[Stored entries]
⁂

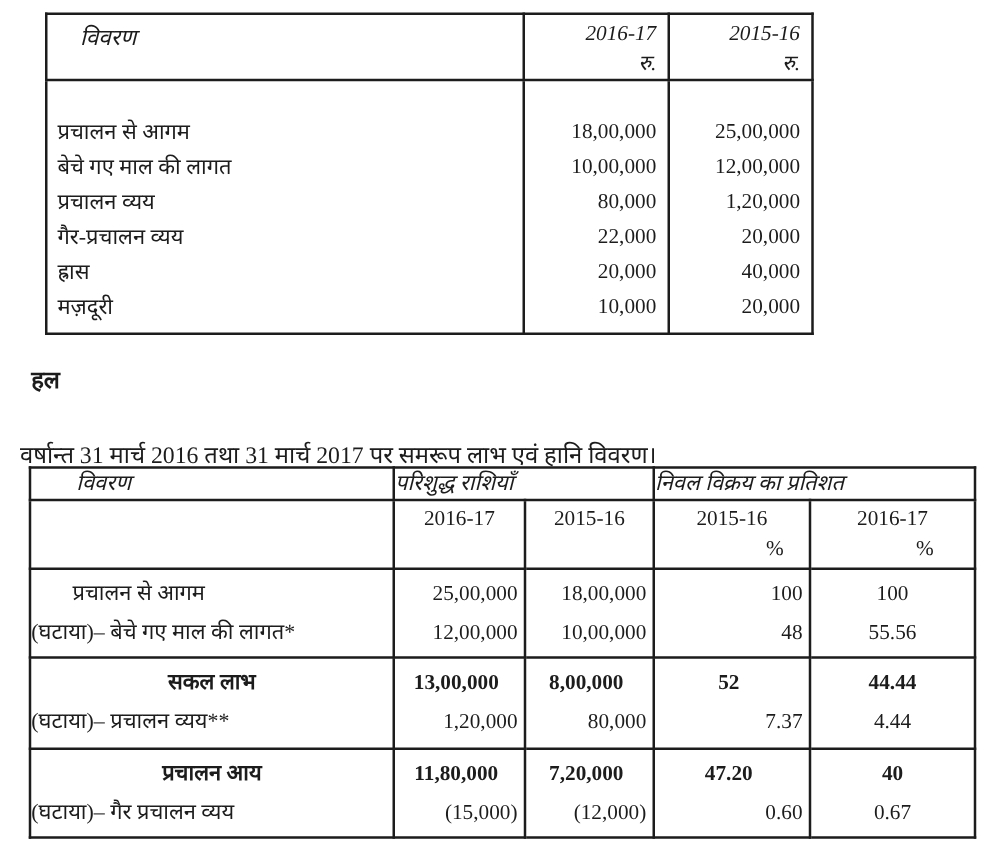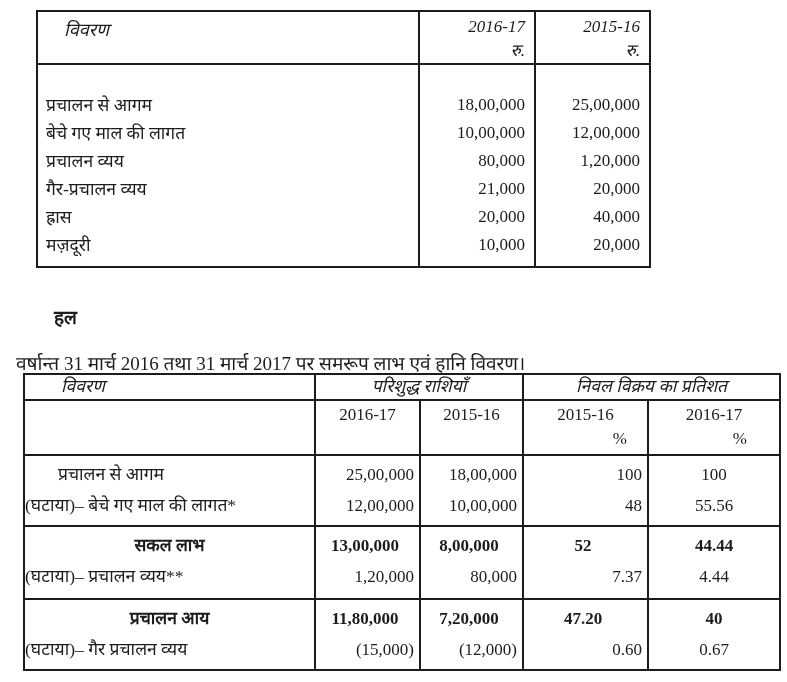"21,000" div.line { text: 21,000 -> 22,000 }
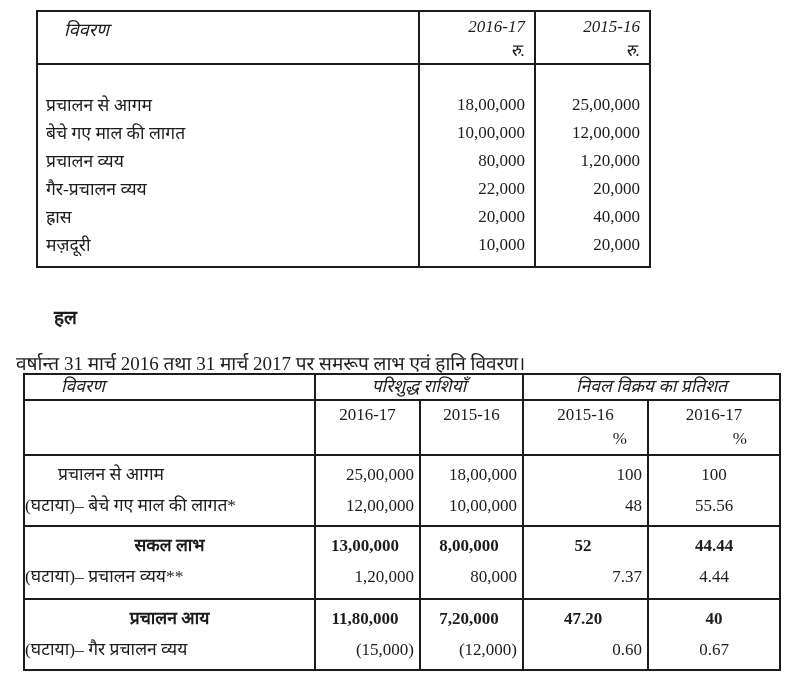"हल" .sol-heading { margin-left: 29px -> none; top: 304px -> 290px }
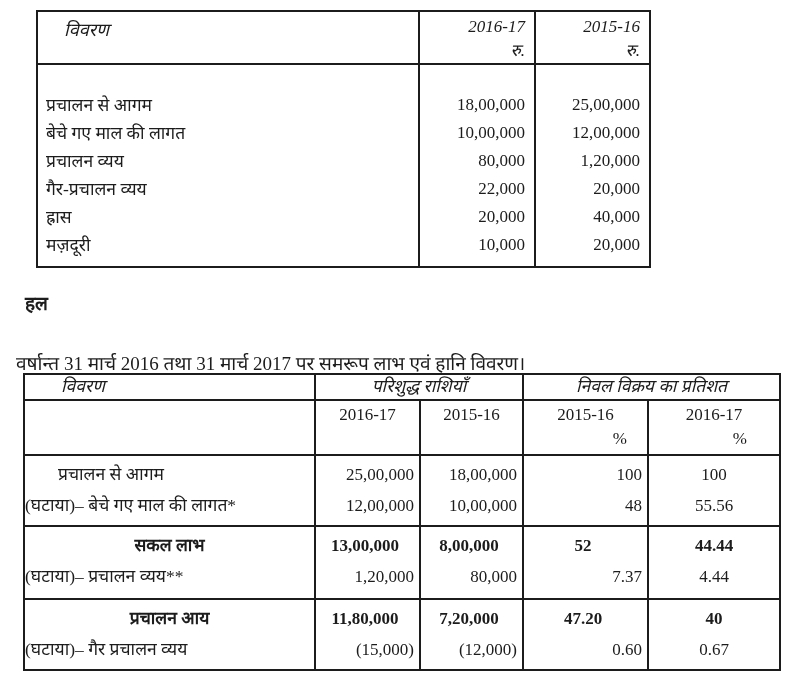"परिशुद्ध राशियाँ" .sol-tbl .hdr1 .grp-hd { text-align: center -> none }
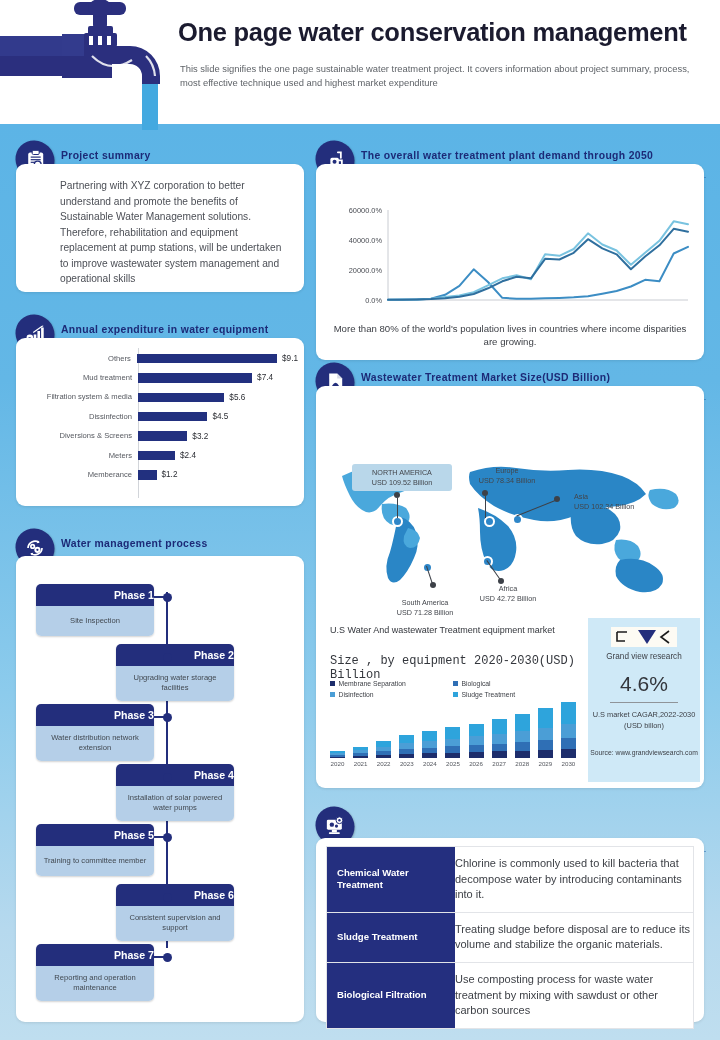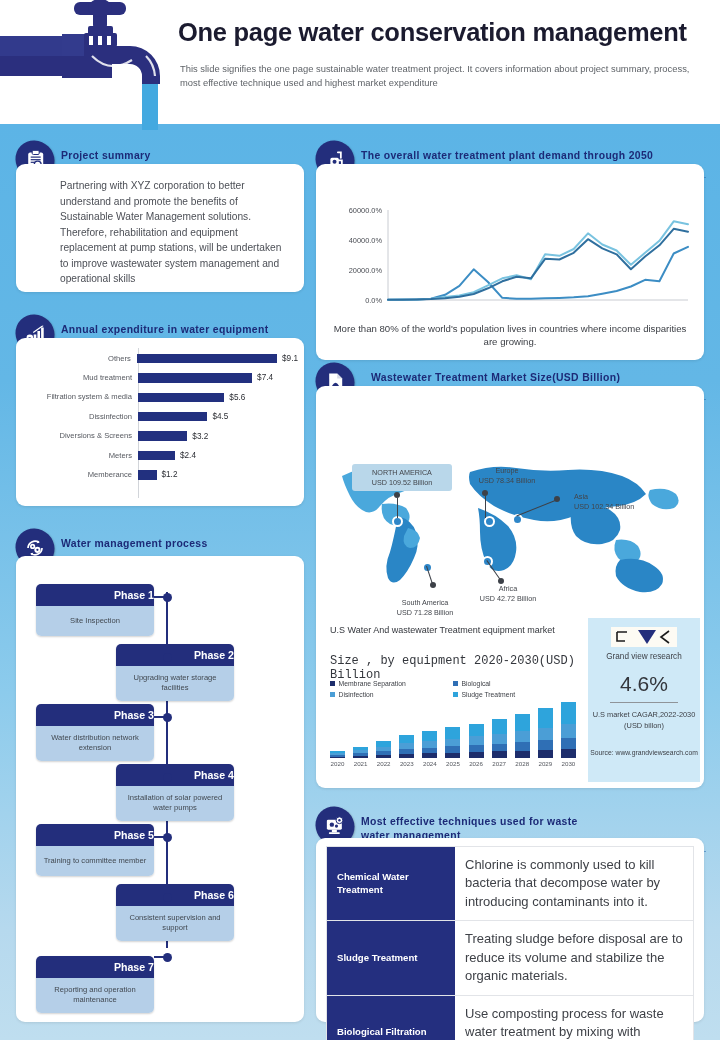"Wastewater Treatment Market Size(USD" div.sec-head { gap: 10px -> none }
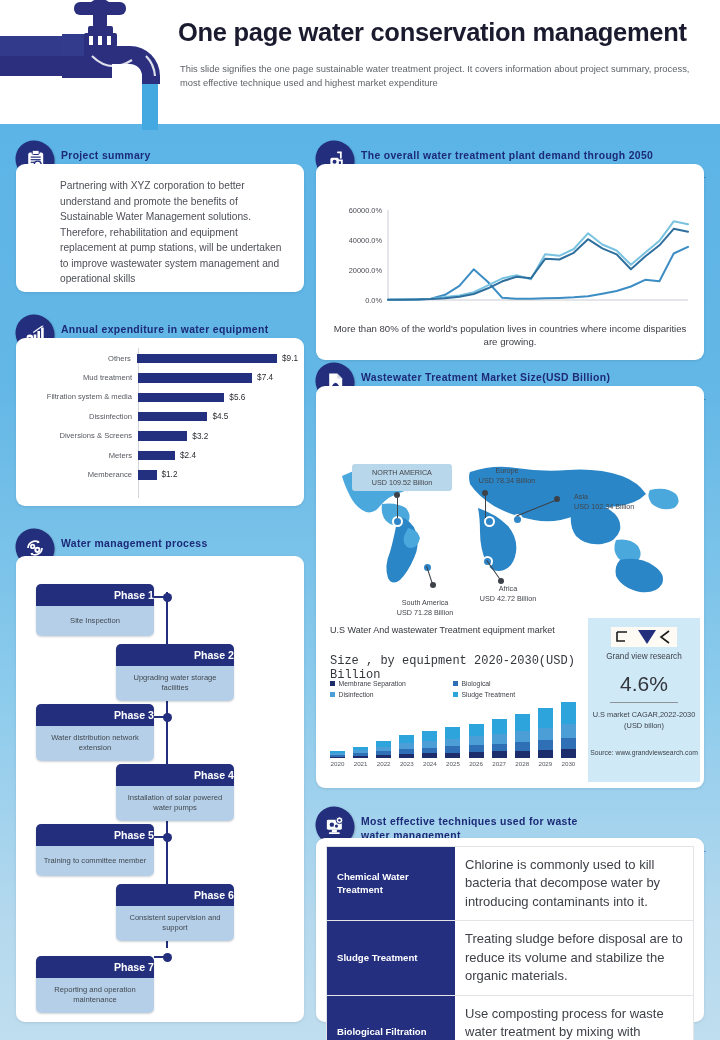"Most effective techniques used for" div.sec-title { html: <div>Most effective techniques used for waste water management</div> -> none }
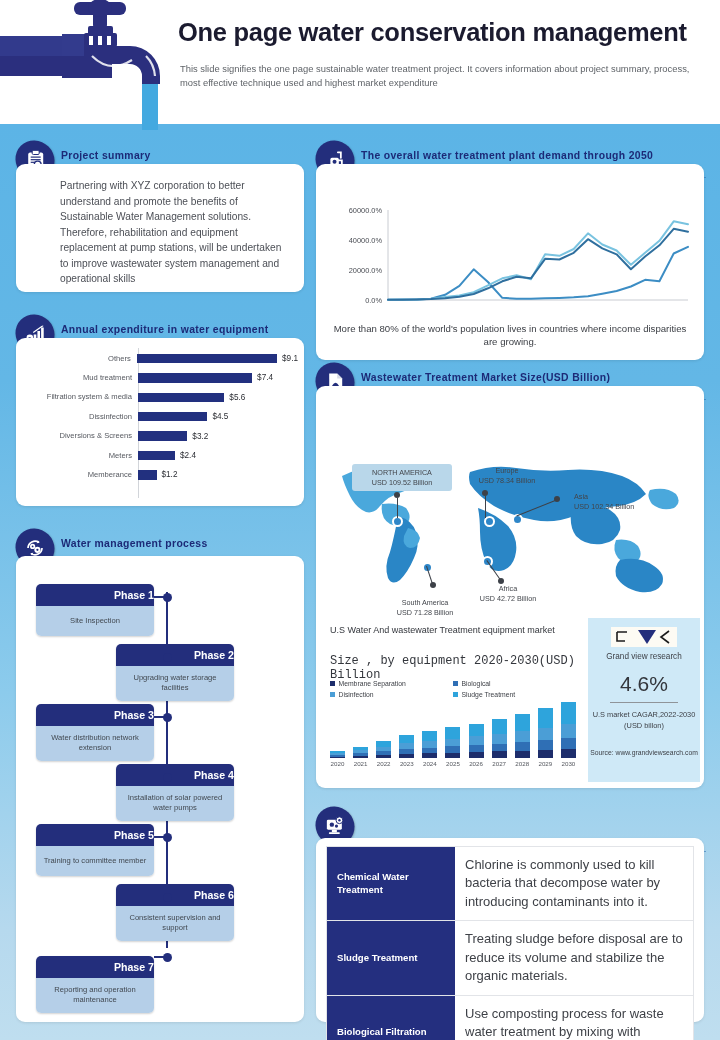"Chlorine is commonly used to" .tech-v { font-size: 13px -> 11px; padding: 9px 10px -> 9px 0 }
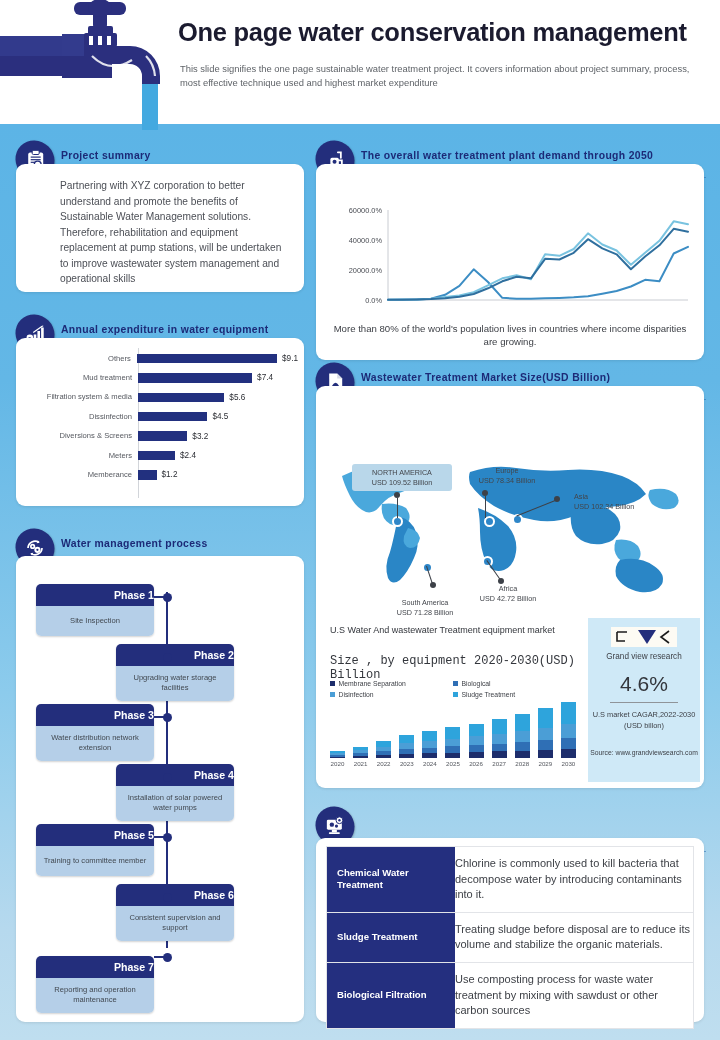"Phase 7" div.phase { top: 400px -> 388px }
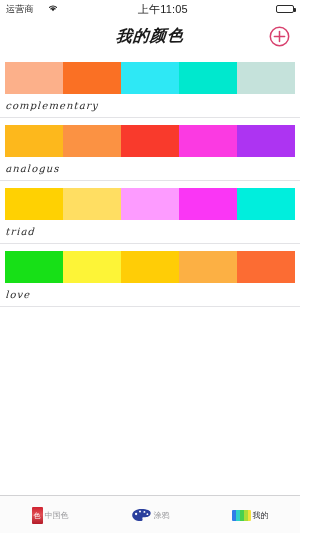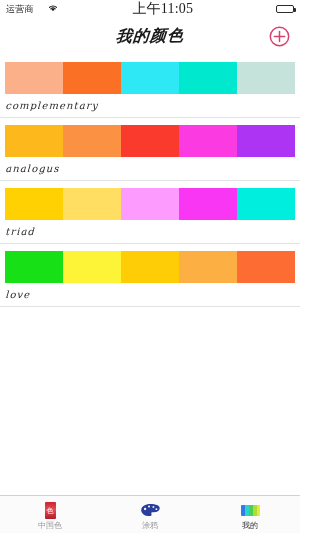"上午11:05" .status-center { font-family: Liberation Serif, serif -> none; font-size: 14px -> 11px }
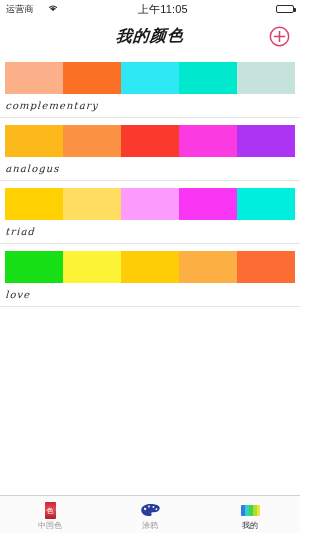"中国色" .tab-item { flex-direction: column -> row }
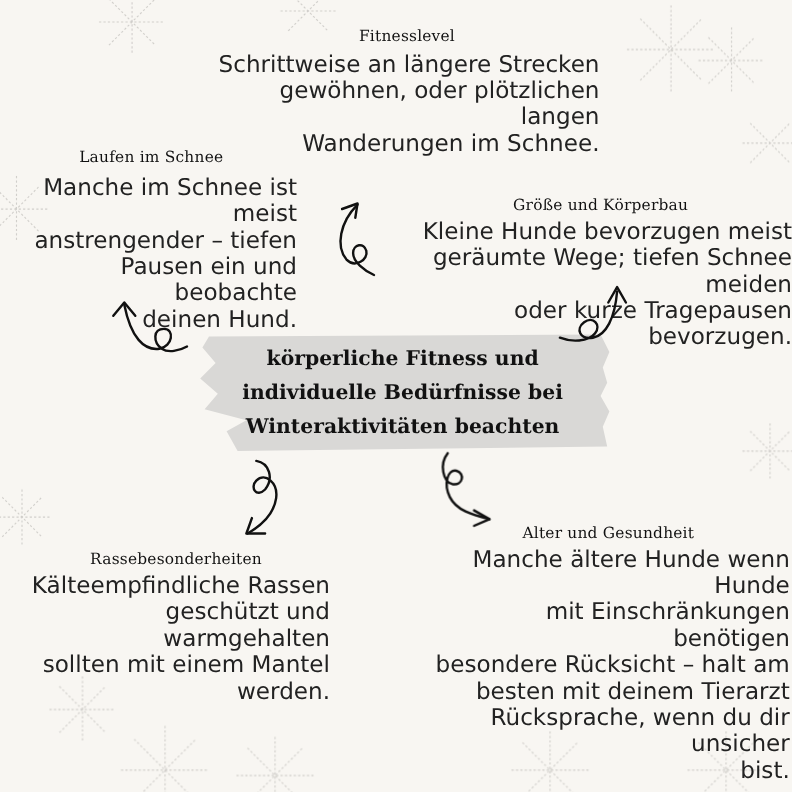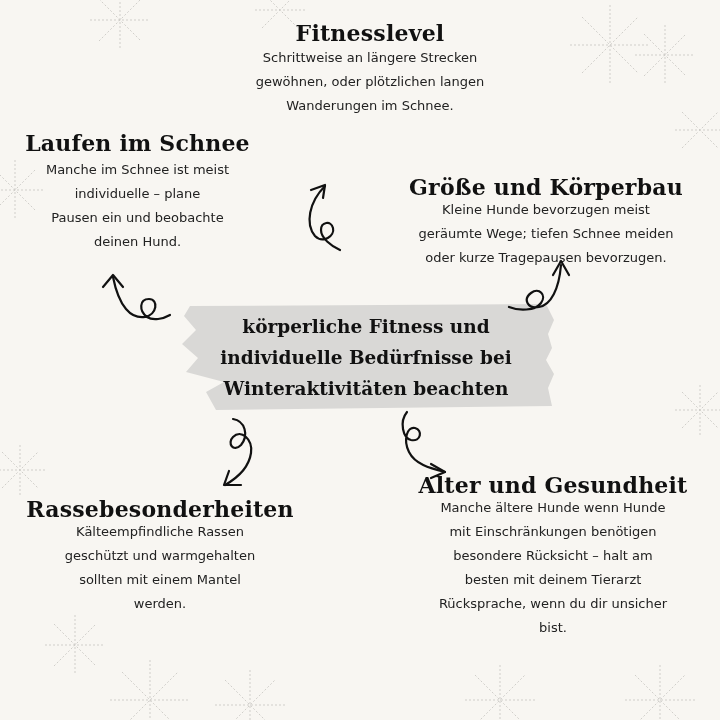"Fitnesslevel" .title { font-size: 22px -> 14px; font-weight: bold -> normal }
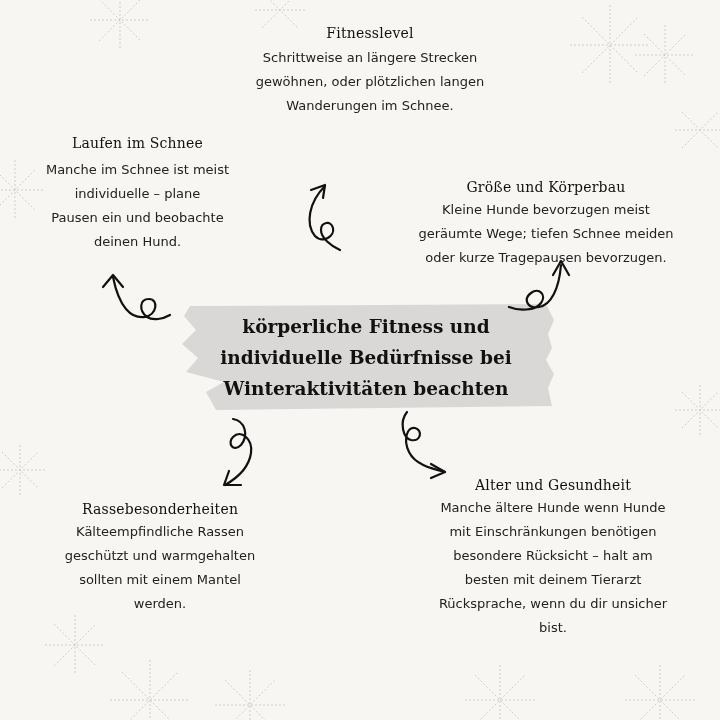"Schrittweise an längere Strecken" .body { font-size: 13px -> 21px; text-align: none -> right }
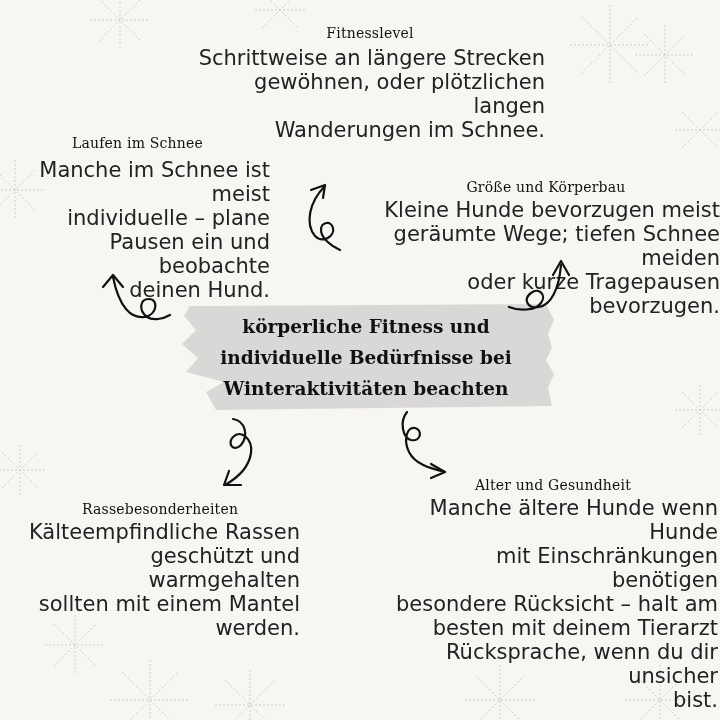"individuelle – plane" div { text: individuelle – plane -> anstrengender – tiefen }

⁂

[Work order]: Leave out all pictures and retype precisely the lines that run from the line containing "text-align: center ->" to the last line of the records.

[Solution for this task]:
"परिशुद्ध राशियाँ" .sol-tbl .hdr1 .grp-hd { text-align: center -> none }
"Wastewater Treatment Market Size(USD" div.sec-head { gap: 10px -> none }
"Most effective techniques used for" div.sec-title { html: <div>Most effective techniques used for waste water management</div> -> none }
"Chlorine is commonly used to" .tech-v { font-size: 13px -> 11px; padding: 9px 10px -> 9px 0 }
"Phase 7" div.phase { top: 400px -> 388px }
"上午11:05" .status-center { font-family: Liberation Serif, serif -> none; font-size: 14px -> 11px }
"中国色" .tab-item { flex-direction: column -> row }
"Fitnesslevel" .title { font-size: 22px -> 14px; font-weight: bold -> normal }
"Schrittweise an längere Strecken" .body { font-size: 13px -> 21px; text-align: none -> right }
"individuelle – plane" div { text: individuelle – plane -> anstrengender – tiefen }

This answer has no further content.